All lines in the entries below that hold "none" make up the answer.

§ **Supplied material**:
------
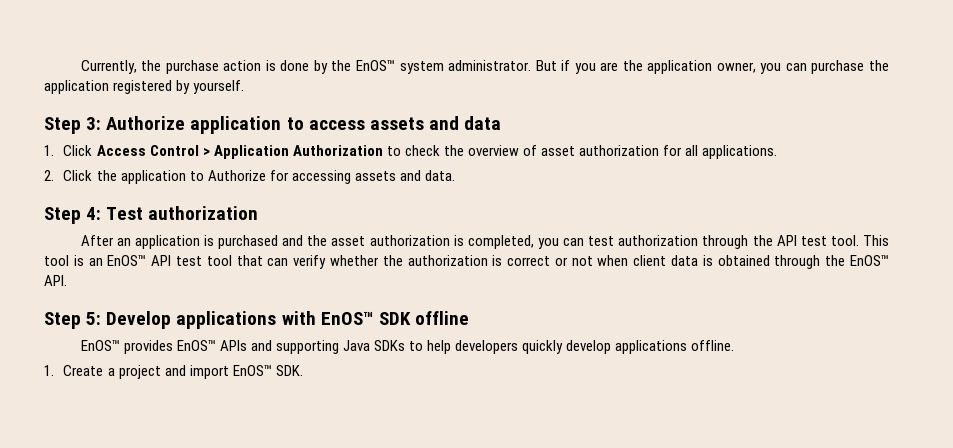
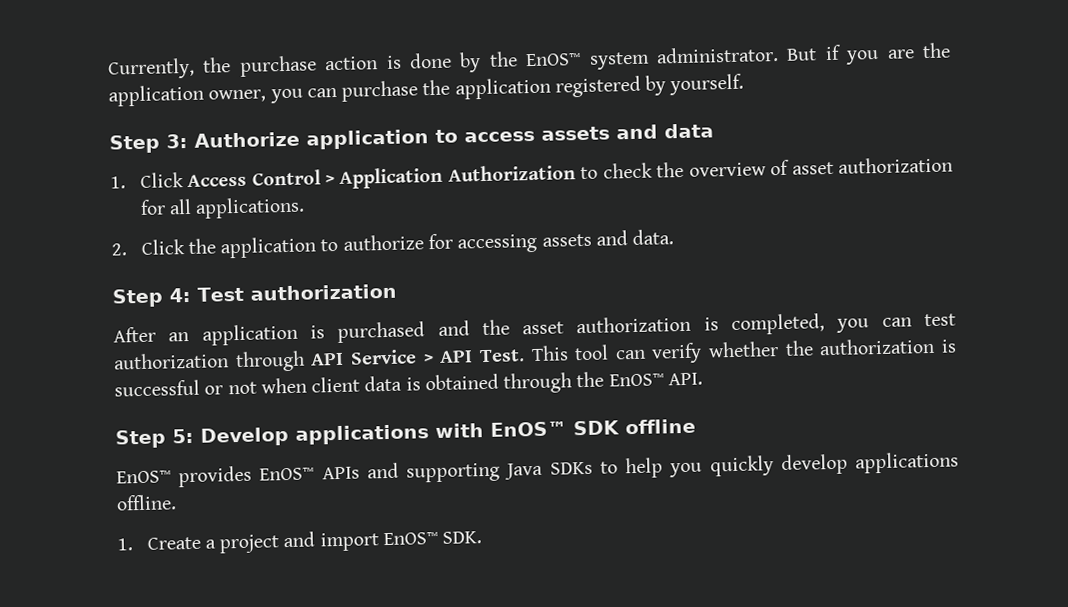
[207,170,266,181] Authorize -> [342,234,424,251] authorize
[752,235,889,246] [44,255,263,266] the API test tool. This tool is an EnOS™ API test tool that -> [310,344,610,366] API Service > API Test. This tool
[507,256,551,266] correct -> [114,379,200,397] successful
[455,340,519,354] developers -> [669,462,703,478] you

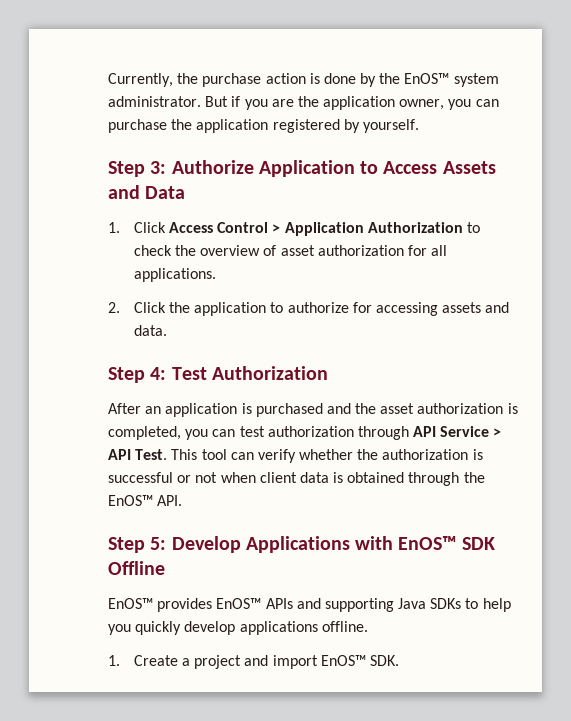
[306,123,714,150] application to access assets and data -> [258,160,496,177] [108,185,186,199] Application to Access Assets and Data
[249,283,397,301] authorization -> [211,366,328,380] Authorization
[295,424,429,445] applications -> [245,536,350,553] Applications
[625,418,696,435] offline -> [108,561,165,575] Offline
------
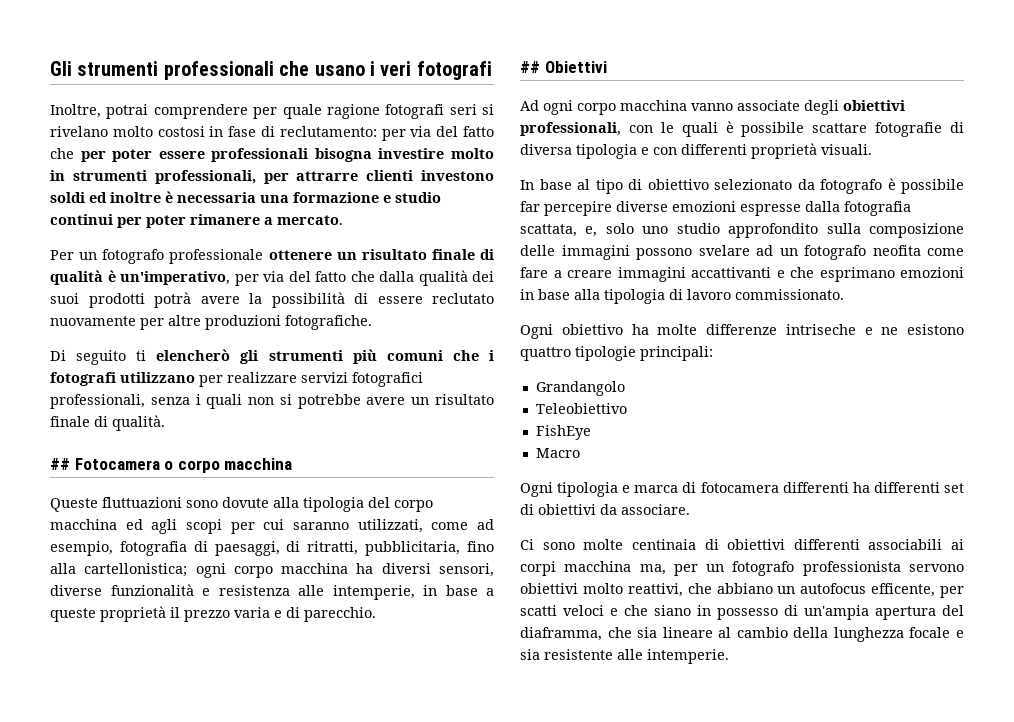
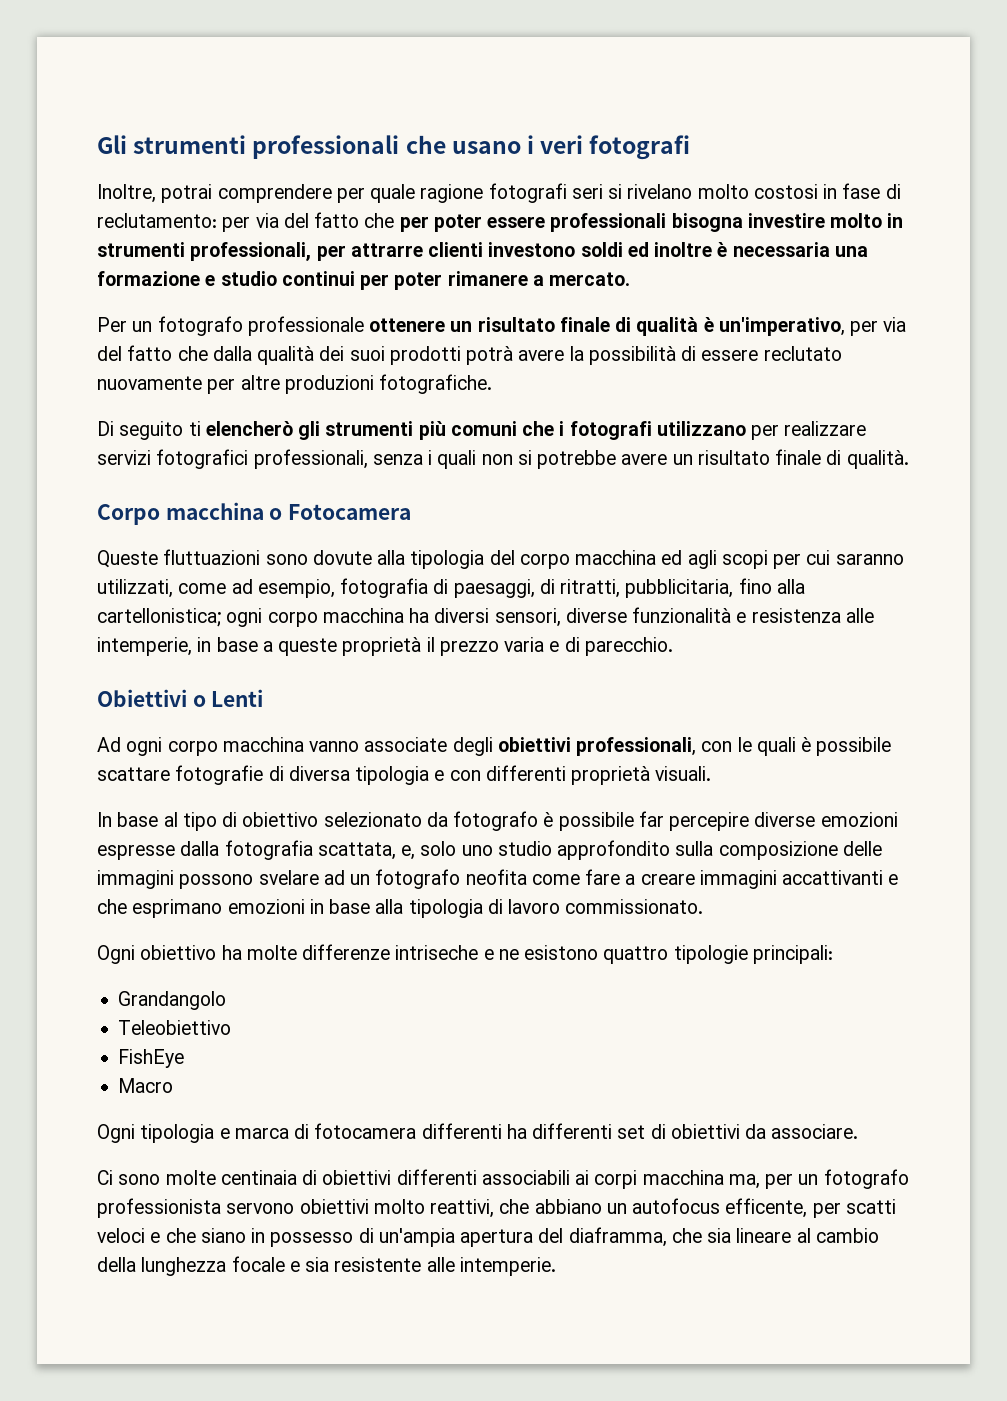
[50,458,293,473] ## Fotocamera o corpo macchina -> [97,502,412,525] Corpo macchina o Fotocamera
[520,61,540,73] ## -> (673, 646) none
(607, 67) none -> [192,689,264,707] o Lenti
------
§ **Output for this exercise**:
[520,61,540,73] ## -> (673, 646) none
(607, 67) none -> [192,689,264,707] o Lenti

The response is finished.